▸ **WHAT NEEDS TO BE DONE**
The answer must be an exact copy of the lines from the one containing "Carpoint Aanhangernet 200x300cm fijnmazig" through the final line of the material, both included, and nothing else.
EXERCISE INPUTS below:
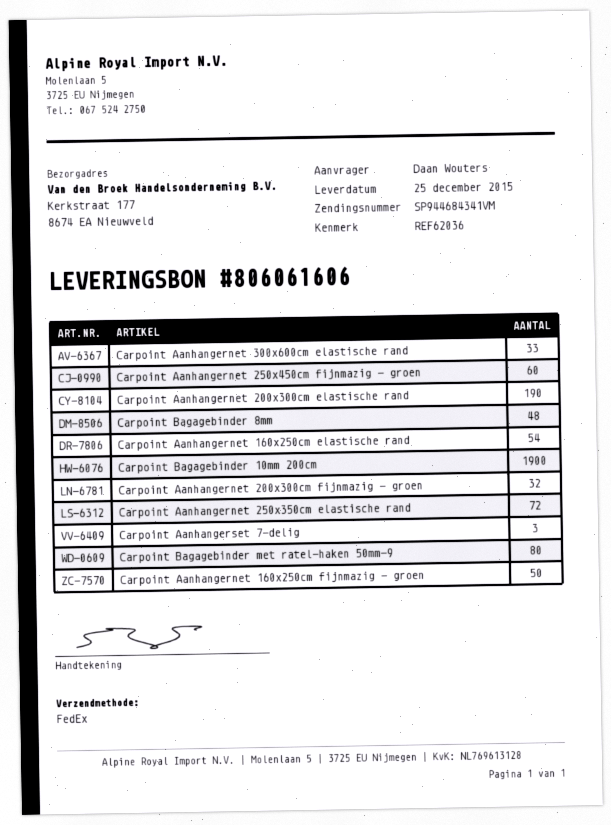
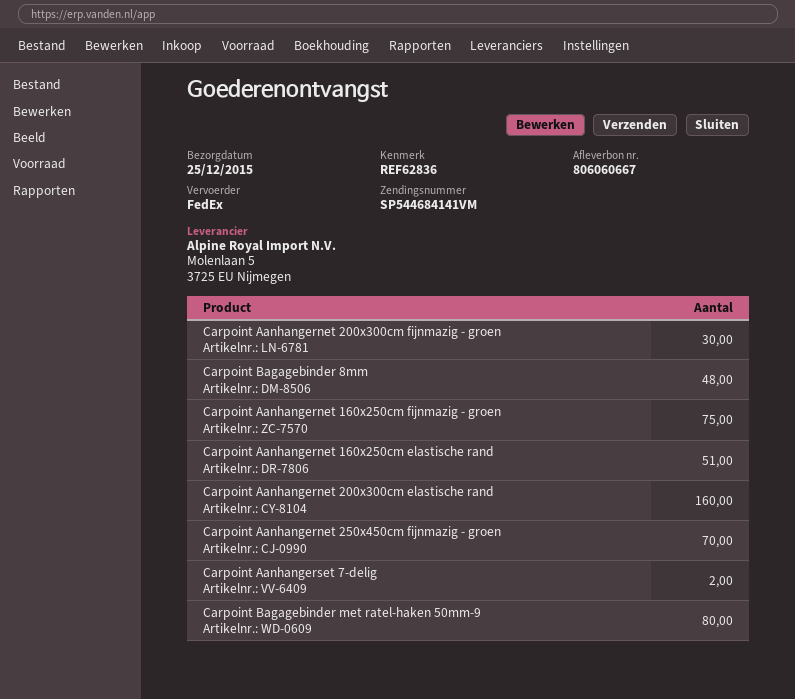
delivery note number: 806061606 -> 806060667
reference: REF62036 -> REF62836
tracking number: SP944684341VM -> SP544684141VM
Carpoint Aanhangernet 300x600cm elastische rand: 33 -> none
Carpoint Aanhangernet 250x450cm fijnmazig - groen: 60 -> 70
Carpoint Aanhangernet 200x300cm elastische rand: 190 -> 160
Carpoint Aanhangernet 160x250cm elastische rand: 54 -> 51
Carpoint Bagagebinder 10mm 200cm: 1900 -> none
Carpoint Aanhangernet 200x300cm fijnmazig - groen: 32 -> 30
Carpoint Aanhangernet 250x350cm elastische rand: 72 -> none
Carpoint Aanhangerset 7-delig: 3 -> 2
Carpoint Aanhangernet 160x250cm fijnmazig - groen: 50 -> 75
End of EXERCISE INPUTS.
▸ **EXERCISE RESULT**
Carpoint Aanhangernet 200x300cm fijnmazig - groen: 32 -> 30
Carpoint Aanhangernet 250x350cm elastische rand: 72 -> none
Carpoint Aanhangerset 7-delig: 3 -> 2
Carpoint Aanhangernet 160x250cm fijnmazig - groen: 50 -> 75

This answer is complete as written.